Sports bar with big crowd near USC gets visit from sheriff’s deputies
A large crowd at a sports bar near Williams-Brice Stadium got the attention of the Richland County Sheriff’s Department.
Images circulating online showed a large crowd of University of South Carolina students gathering at the TLC Sports Bar and Grill on Thursday night.
Those reports induced a visit by sheriff’s deputies around 11:30 p.m. Thursday. Law enforcement was concerned the business was not operating under COVID-19 restrictions limiting capacity and requiring business patrons to wear masks.

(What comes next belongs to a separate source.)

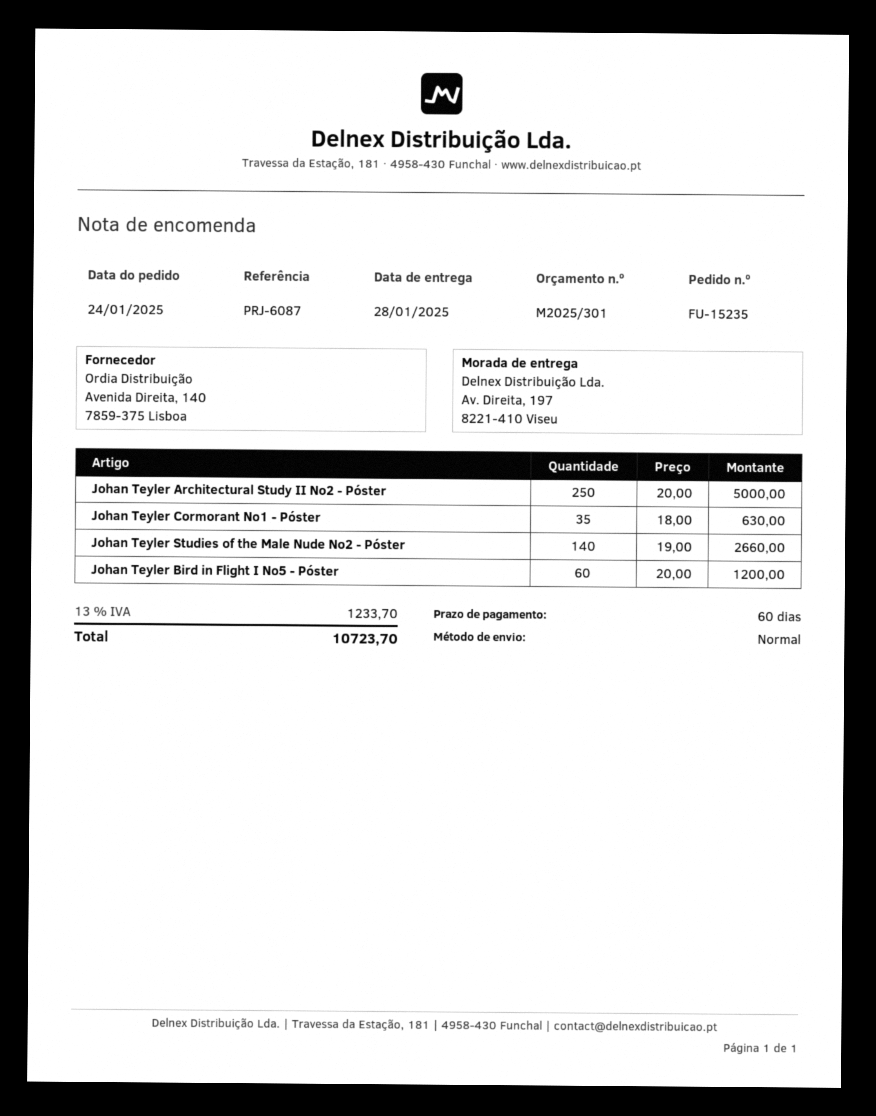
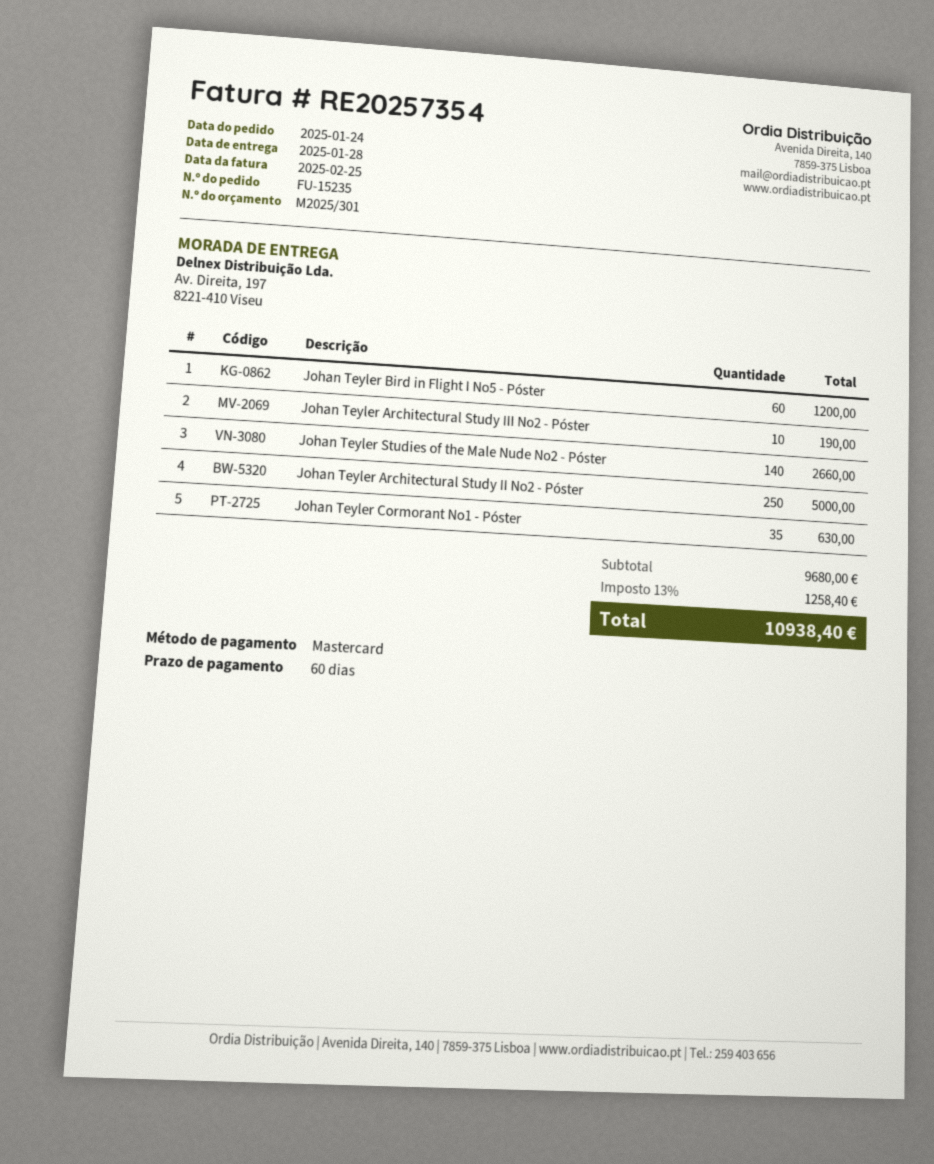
Johan Teyler Architectural Study III No2 - Póster: none -> 10 for 190.00
tax: 13% = 1233.70 -> 13% = 1258.40
total: 10723.70 -> 10938.40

By the time deputies arrived, however, the large crowd had dispersed, a sheriff’s department spokesperson said. The bar was not shut down early by the deputies.
TLC Sports Bar is located on South Stadium Road, about a block from the Gamecocks’ football stadium and the Carolina Walk Condominiums. The bar is in Richland County, just outside the city limits of Columbia.
A call to TLC on Friday morning was not immediately returned.
A tweet from the USC student TV station SGTV showed large, unmasked crowds of young people in the bar’s outdoor space around 9:30 p.m. Thursday. It said USC students told the station they were there “because it’s just outside of Columbia city limits, and doesn’t have strict COVID safety guidelines.”
Another student journalist later tweeted images of law enforcement vehicles with sirens blaring traveling toward the bar around 10 p.m., followed by lines of students walking down the street and getting into rideshares.
The sheriff’s department later clarified that those cars were responding to reports of a burglary in the area.
The scene Thursday follows weeks of rising cases of COVID-19 at the university, which officials have attributed in part to irresponsible behavior by students. Columbia authorities broke up several mass gatherings last weekend, including a crowded pool party at the Palmetto Compress apartments.
A doctor with USC’s medical school has warned that rising case numbers could exceed USC’s current quarantine capacity if the case count continue to grow.